#### WHAT THIS TASK INVOLVES:
Here are some records; copy every line that holds the word "Photoshop".

#### RECORDS TO PROCESS:
· · · · · · ·

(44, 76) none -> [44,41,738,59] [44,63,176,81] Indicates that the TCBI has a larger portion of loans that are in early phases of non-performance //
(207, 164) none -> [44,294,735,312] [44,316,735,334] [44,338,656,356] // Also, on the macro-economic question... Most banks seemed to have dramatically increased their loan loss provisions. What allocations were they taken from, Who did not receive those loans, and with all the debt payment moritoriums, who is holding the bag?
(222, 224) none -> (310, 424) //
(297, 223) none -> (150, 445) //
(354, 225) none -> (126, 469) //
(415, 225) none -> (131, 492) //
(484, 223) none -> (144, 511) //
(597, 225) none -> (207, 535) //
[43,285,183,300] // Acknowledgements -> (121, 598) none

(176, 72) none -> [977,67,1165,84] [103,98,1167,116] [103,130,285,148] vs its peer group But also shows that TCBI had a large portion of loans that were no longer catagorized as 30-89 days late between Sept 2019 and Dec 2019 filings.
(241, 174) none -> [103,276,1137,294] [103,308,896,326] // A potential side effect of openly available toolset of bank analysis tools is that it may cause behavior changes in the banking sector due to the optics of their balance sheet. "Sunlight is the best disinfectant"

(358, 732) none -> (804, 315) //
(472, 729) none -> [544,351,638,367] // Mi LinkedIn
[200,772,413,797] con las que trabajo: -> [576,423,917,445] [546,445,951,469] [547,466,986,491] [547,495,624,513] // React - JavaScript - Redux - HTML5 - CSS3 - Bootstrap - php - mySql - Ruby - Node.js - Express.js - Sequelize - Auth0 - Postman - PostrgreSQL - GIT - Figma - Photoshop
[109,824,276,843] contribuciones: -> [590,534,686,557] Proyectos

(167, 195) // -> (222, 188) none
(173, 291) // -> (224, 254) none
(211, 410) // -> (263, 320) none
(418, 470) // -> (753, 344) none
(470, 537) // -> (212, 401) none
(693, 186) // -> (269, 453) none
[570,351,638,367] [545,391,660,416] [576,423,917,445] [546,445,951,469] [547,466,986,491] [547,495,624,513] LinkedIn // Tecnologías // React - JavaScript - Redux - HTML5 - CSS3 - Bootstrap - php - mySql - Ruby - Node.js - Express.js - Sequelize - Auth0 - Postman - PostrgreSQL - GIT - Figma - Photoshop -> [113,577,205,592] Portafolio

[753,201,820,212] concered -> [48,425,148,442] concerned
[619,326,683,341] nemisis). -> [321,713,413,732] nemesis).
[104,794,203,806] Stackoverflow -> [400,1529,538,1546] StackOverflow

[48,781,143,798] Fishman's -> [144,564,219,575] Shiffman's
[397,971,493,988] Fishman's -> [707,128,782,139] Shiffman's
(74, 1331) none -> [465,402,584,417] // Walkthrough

· · · · · · ·

#### RESPONSE AREA:
[200,772,413,797] con las que trabajo: -> [576,423,917,445] [546,445,951,469] [547,466,986,491] [547,495,624,513] // React - JavaScript - Redux - HTML5 - CSS3 - Bootstrap - php - mySql - Ruby - Node.js - Express.js - Sequelize - Auth0 - Postman - PostrgreSQL - GIT - Figma - Photoshop
[570,351,638,367] [545,391,660,416] [576,423,917,445] [546,445,951,469] [547,466,986,491] [547,495,624,513] LinkedIn // Tecnologías // React - JavaScript - Redux - HTML5 - CSS3 - Bootstrap - php - mySql - Ruby - Node.js - Express.js - Sequelize - Auth0 - Postman - PostrgreSQL - GIT - Figma - Photoshop -> [113,577,205,592] Portafolio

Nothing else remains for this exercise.